Driving the news: Blackstone this morning announced that it will pay around $6 billion to purchase Home Partners of America, a Chicago-based owner of more than 17,000 single-family homes.

  • HPA's model is rent-to-own, with lease agreements including pre-set purchase prices that can be exercised with 30-days notice.
  • The company obviously has a large portfolio of homes, but often makes purchases upon renter request.
  • Blackstone is said to have come into the deal via a bank-led process, as HPA had been owned by a group of institutional investors that included BlackRock and KKR.

History: Blackstone's first foray into single-family homes was via Invitation Homes, which eventually had 80,000 single-family properties and went public in 2017.

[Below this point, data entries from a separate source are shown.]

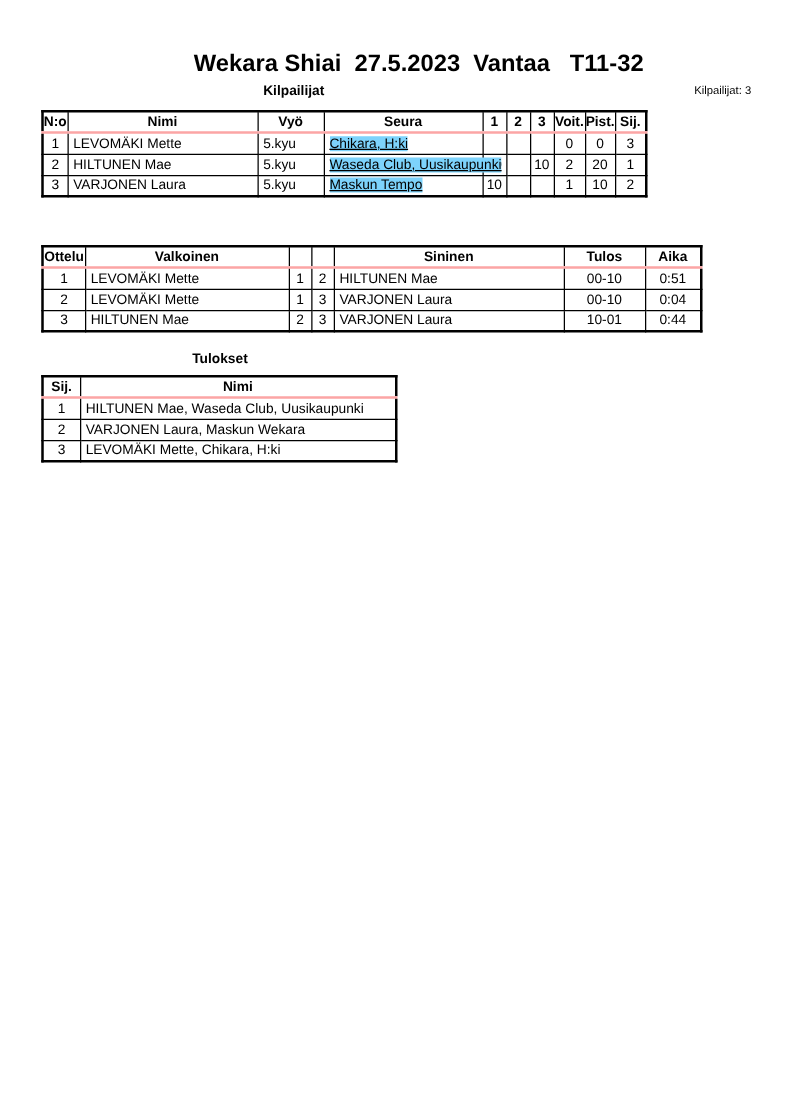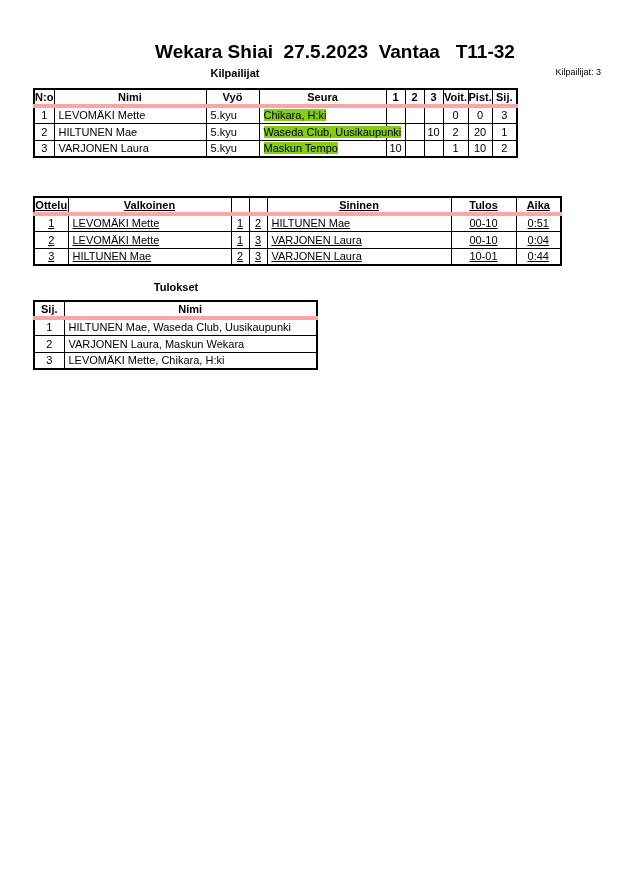--- a/index.html
+++ b/index.html
@@ -21,27 +21,27 @@
   #h-results     { top: 281px; left: 96px;  width: 160px; }
 
   table.tbl {
     position: absolute; border-collapse: collapse; table-layout: fixed;
     font-size: 11px; border: 2px solid #000; background: #fff;
   }
   .tbl th, .tbl td {
     border: 1px solid #000; height: 17px; padding: 0 1px;
     overflow: visible; white-space: nowrap; vertical-align: middle;
   }
-  .tbl thead th { font-weight: bold; text-align: center; border-bottom: 4px solid #fca5a5; padding: 0; }
+  .tbl thead th { font-weight: bold; text-align: center; border-bottom: 2px solid #fca5a5; padding: 0; }
   td.c { text-align: center; }
   td.l { text-align: left; padding-left: 4px; }
-  .club-text { position: relative; z-index: 3; background: #84cc16; white-space: nowrap; }
+  .club-text { position: relative; z-index: 3; background: #7dd3fc; white-space: nowrap; text-decoration: underline; }
 
   #t-competitors { top: 88px;  left: 33px; width: 483px; }
-  #t-matches     { top: 196px; left: 33px; width: 527px; text-decoration: underline; }
+  #t-matches     { top: 196px; left: 33px; width: 527px; }
   #t-results     { top: 300px; left: 33px; width: 283px; }
 </style>
 </head>
 <body>
 
 <div class="page">
 
   <div class="title">Wekara Shiai  27.5.2023  Vantaa   T11-32</div>
   <div class="count">Kilpailijat: 3</div>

  • Blackstone exited Invitation in 2019, and returned to the market in a small way last year via a $240 million preferred stock investment in Toronto-listed Tricon Residential.

Thesis: A source close to the deal says that Blackstone is basically betting on the continued supply-and-demand imbalance in U.S. housing, which it doesn't see policymakers successfully addressing any time soon.

  • The firm is buying HPA via a non-traded REIT, which has a longer-term time horizon than its other investment vehicles.
  • In the short-term, it also believes HPA benefits from a model that can help aspiring homeowners ease their way into properties, without having to engage in the current frenzy of all-cash, no inspection offers.

Bonus: Axios Local this morning featured stories on soaring home prices.

The bottom line: Blackstone's conviction in the upside for U.S. housing is apparently higher than the record prices currently being paid.